==== RECORDS SUPPLIED ====

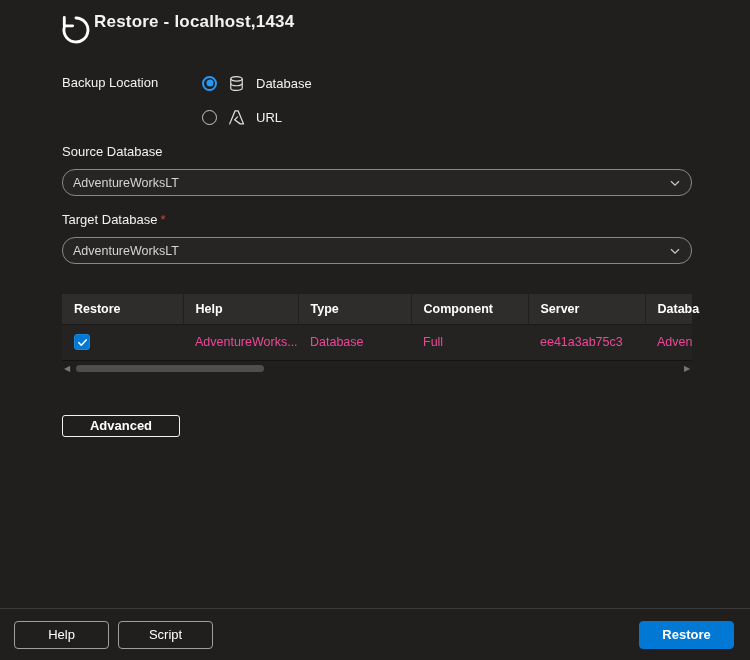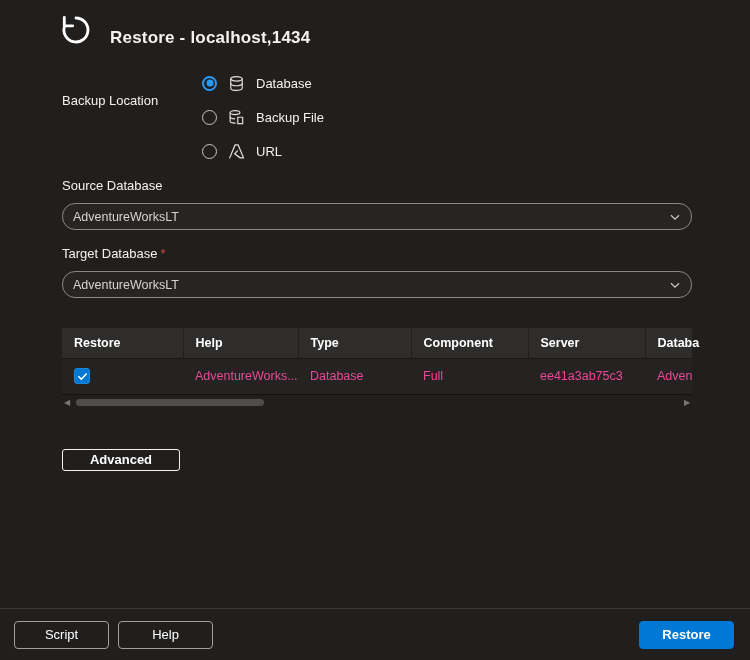--- a/index.html
+++ b/index.html
@@ -6,35 +6,34 @@
   html, body { width: 750px; height: 660px; }
   body {
     background: #201f1e;
     color: #f3f2f1;
     font-family: "Liberation Sans", sans-serif;
     position: relative;
     overflow: hidden;
   }
   .header {
     display: flex;
-    align-items: flex-end;
-    gap: 16px;
+    align-items: flex-start;
     padding: 12px 0 0 58px;
   }
   .header .title {
     font-size: 17px;
     font-weight: 700;
     letter-spacing: 0.2px;
   }
   .content { padding: 0 58px 0 62px; }
 
   
   .loc-row { display: flex; margin-top: 24px; }
   .field-label { font-size: 13px; color: #f3f2f1; }
-  .loc-row .field-label { width: 140px; padding-top: 3px; margin-top: 18px; }
+  .loc-row .field-label { width: 140px; padding-top: 3px; }
   .radio-group { display: flex; flex-direction: column; gap: 12px; }
   .radio-option { display: flex; align-items: center; gap: 11px; height: 22px; cursor: default; }
   .radio {
     width: 15px; height: 15px; border-radius: 50%;
     border: 1px solid #c8c6c4; position: relative; flex: 0 0 auto;
   }
   .radio.selected { border: 2px solid #2899f5; }
   .radio.selected::after {
     content: ""; position: absolute; left: 50%; top: 50%;
     width: 7px; height: 7px; border-radius: 50%;
@@ -168,32 +167,20 @@
         <span class="opt-icon">
           <svg width="17" height="17" viewBox="0 0 16 16">
             <ellipse cx="8" cy="3.6" rx="5.4" ry="2.1" fill="none" stroke="#e1dfdd" stroke-width="1.1"></ellipse>
             <path d="M2.6 3.6 v8.8 c0 1.2 2.4 2.1 5.4 2.1 s5.4-0.9 5.4-2.1 v-8.8" fill="none" stroke="#e1dfdd" stroke-width="1.1"></path>
             <path d="M2.6 8 c0 1.2 2.4 2.1 5.4 2.1 s5.4-0.9 5.4-2.1" fill="none" stroke="#e1dfdd" stroke-width="1.1"></path>
           </svg>
         </span>
         <span class="opt-label">Database</span>
       </div>
 
-      <div class="radio-option">
-        <span class="radio"></span>
-        <span class="opt-icon">
-          <svg width="17" height="17" viewBox="0 0 16 16">
-            <ellipse cx="6.6" cy="3.4" rx="4.6" ry="1.9" fill="none" stroke="#e1dfdd" stroke-width="1.1"></ellipse>
-            <path d="M2 3.4 v8 c0 1.1 2.1 1.9 4.6 1.9 l0.6 0" fill="none" stroke="#e1dfdd" stroke-width="1.1"></path>
-            <path d="M2 7.4 c0 1.1 2.1 1.9 4.6 1.9" fill="none" stroke="#e1dfdd" stroke-width="1.1"></path>
-            <path d="M9.2 7.8 h4.6 v6 h-4.6 z" fill="none" stroke="#e1dfdd" stroke-width="1.1"></path>
-          </svg>
-        </span>
-        <span class="opt-label">Backup File</span>
-      </div>
 
       <div class="radio-option">
         <span class="radio"></span>
         <span class="opt-icon">
           <svg width="17" height="17" viewBox="0 0 16 16">
             <path d="M6.6 1.8 L1.6 14 M6.6 1.8 h3 L14.6 14 h-3.1 L6.2 10.2 8.9 7.4" fill="none" stroke="#e1dfdd" stroke-width="1.2" stroke-linejoin="round" stroke-linecap="round"></path>
           </svg>
         </span>
         <span class="opt-label">URL</span>
       </div>
@@ -273,17 +260,17 @@
         <div class="arrow">▶</div>
       </div>
     </div>
 
     <button class="advanced-btn">Advanced</button>
   </div>
 
 </div>
 
 <div class="footer">
+  <button class="btn">Help</button>
   <button class="btn">Script</button>
-  <button class="btn">Help</button>
   <div class="spacer"></div>
   <button class="btn primary">Restore</button>
 </div>
 
 </body></html>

====

◆ **WHAT THIS TASK INVOLVES**: Output only the lines from the one with "7.4 c0 1.1 2.1" through the last line of the entries above; please keep them exact.

◆ **TASK ANSWER**:
-            <path d="M2 7.4 c0 1.1 2.1 1.9 4.6 1.9" fill="none" stroke="#e1dfdd" stroke-width="1.1"></path>
-            <path d="M9.2 7.8 h4.6 v6 h-4.6 z" fill="none" stroke="#e1dfdd" stroke-width="1.1"></path>
-          </svg>
-        </span>
-        <span class="opt-label">Backup File</span>
-      </div>
 
       <div class="radio-option">
         <span class="radio"></span>
         <span class="opt-icon">
           <svg width="17" height="17" viewBox="0 0 16 16">
             <path d="M6.6 1.8 L1.6 14 M6.6 1.8 h3 L14.6 14 h-3.1 L6.2 10.2 8.9 7.4" fill="none" stroke="#e1dfdd" stroke-width="1.2" stroke-linejoin="round" stroke-linecap="round"></path>
           </svg>
         </span>
         <span class="opt-label">URL</span>
       </div>
@@ -273,17 +260,17 @@
         <div class="arrow">▶</div>
       </div>
     </div>
 
     <button class="advanced-btn">Advanced</button>
   </div>
 
 </div>
 
 <div class="footer">
+  <button class="btn">Help</button>
   <button class="btn">Script</button>
-  <button class="btn">Help</button>
   <div class="spacer"></div>
   <button class="btn primary">Restore</button>
 </div>
 
 </body></html>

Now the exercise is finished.